Opinion
Submitted October 26, 1929 —
Decided May 19, 1930.
Where an owner contracts for the doing of work in a building owned by him, there is an implied invitation to the employes of the contractor to enter the building, and the owner is bound to use reasonable care to see that the place in which the work is to be performed is reasonably safe for the purpose.
On appeal from the Supreme Court.
For the appellant, Weinberger Weinberger.
For the respondent, Stein, McGlynn Hannoch.
The appellant sued to recover damages for injuries received through coming in contact with the uninsulated and unprotected electric wires in the plant of the respondent, the wires at the time being charged with a dangerous electric current. There was a nonsuit in the court below, the trial judge deeming the evidence insufficient to establish that there was a duty owing from the defendant to the plaintiff.
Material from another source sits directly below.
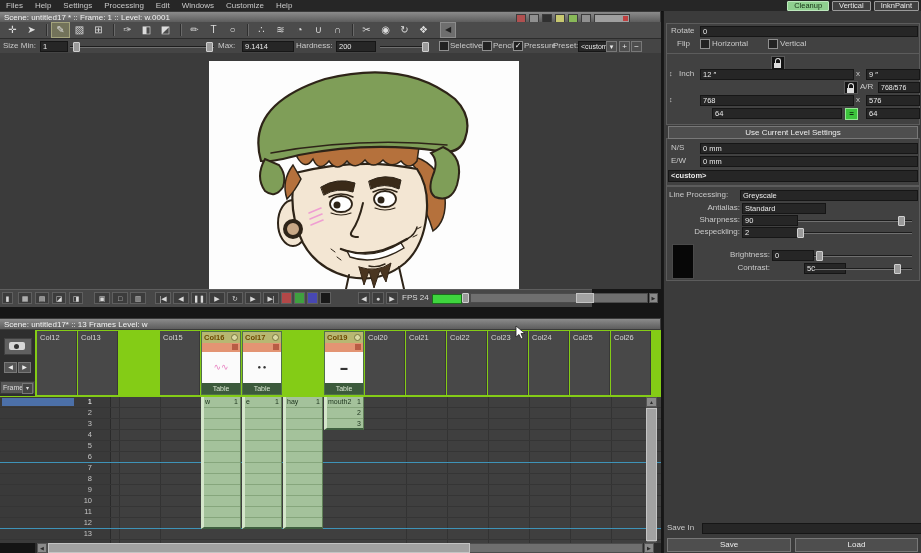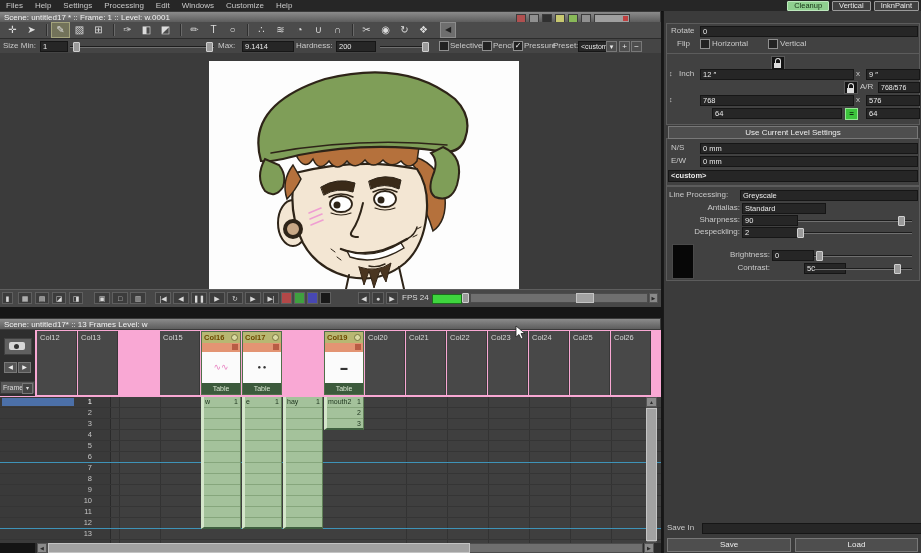"FPS 24" #playback { width: 661px -> 592px }
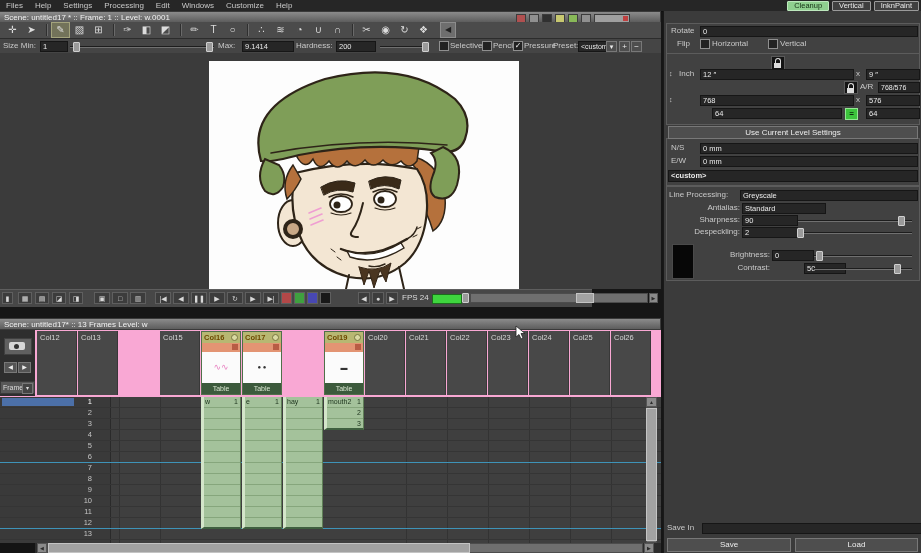"Col12" #xsheet { background: #f9a8d4 -> #84cc16 }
The circumstances under which the accident occurred, as they appear from the proofs and admissions in the pleadings, were these: The defendant company, owner of the plant, had contracted with an independent contractor to make certain repairs and additions to its plant and plaintiff was employed by the contractor to do certain pipe work in connection therewith. This work necessitated his going into the defendant's plant to make the necessary piping and fitting the same into a boiler. To perform this work a scaffold had been erected, and it was while the plaintiff was on this scaffold that he came in contact with the uninsulated wires.
As an employe of the contractor the plaintiff was in the plant by the implied invitation of the defendant and the latter was bound to use reasonable care to see that the place in which the work was to be performed was reasonably safe for the purpose. It was fairly to be anticipated that the plaintiff's work would necessitate its performance in close relation with the wiring supplying electric current. Whether, therefore, under all the circumstances the duty owing from the defendant to the plaintiff was performed was a question for the jury and not for the court. Walz v. Public Service Electric Co., 147 Atl. Rep. 654; Heyer v. Jersey Central Power and Light Co., ante, p. 211.
We think the case on its proofs could not be determined as presenting a legal proposition, but as one calling for disposition by a jury to whom questions of fact must be submitted.
The judgment is reversed and a venire de novo awarded.
For affirmance — None.
For reversal — THE CHANCELLOR, CHIEF JUSTICE, TRENCHARD, PARKER, BLACK, CAMPBELL, LLOYD, CASE, BODINE, VAN BUSKIRK, McGLENNON, KAYS, HETFIELD, DEAR, WELLS, JJ. 15.